- TASK STATEMENT: A word-for-word copy of the entries, with images excluded, is the expected answer.

- EXERCISE DATA:
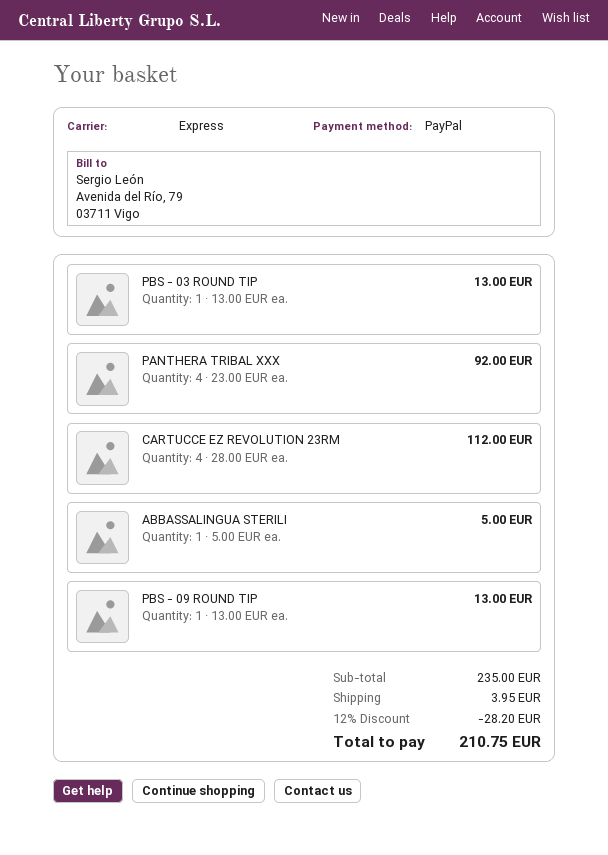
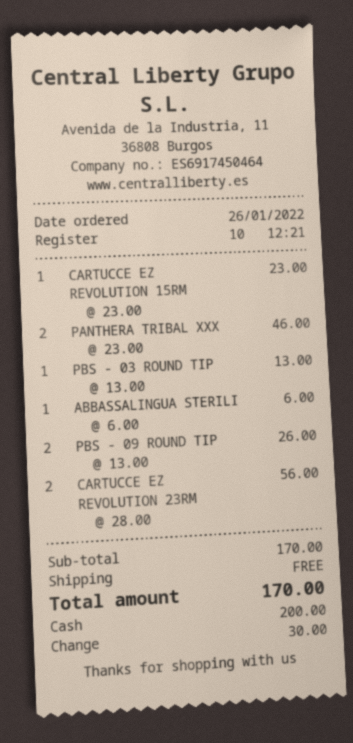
payment method: PayPal -> cash
PANTHERA TRIBAL XXX: 4 x 23.00 = 92.00 -> 2 x 23.00 = 46.00
CARTUCCE EZ REVOLUTION 23RM: 4 x 28.00 = 112.00 -> 2 x 28.00 = 56.00
ABBASSALINGUA STERILI: 1 x 5.00 = 5.00 -> 1 x 6.00 = 6.00
PBS - 09 ROUND TIP: 1 x 13.00 = 13.00 -> 2 x 13.00 = 26.00
CARTUCCE EZ REVOLUTION 15RM: none -> 1 x 23.00 = 23.00
subtotal: 235.00 -> 170.00
discount: 12% = 28.20 -> none
shipping: 3.95 -> 0.00
total: 210.75 -> 170.00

- ANSWER TO THIS PROBLEM:
payment method: PayPal -> cash
PANTHERA TRIBAL XXX: 4 x 23.00 = 92.00 -> 2 x 23.00 = 46.00
CARTUCCE EZ REVOLUTION 23RM: 4 x 28.00 = 112.00 -> 2 x 28.00 = 56.00
ABBASSALINGUA STERILI: 1 x 5.00 = 5.00 -> 1 x 6.00 = 6.00
PBS - 09 ROUND TIP: 1 x 13.00 = 13.00 -> 2 x 13.00 = 26.00
CARTUCCE EZ REVOLUTION 15RM: none -> 1 x 23.00 = 23.00
subtotal: 235.00 -> 170.00
discount: 12% = 28.20 -> none
shipping: 3.95 -> 0.00
total: 210.75 -> 170.00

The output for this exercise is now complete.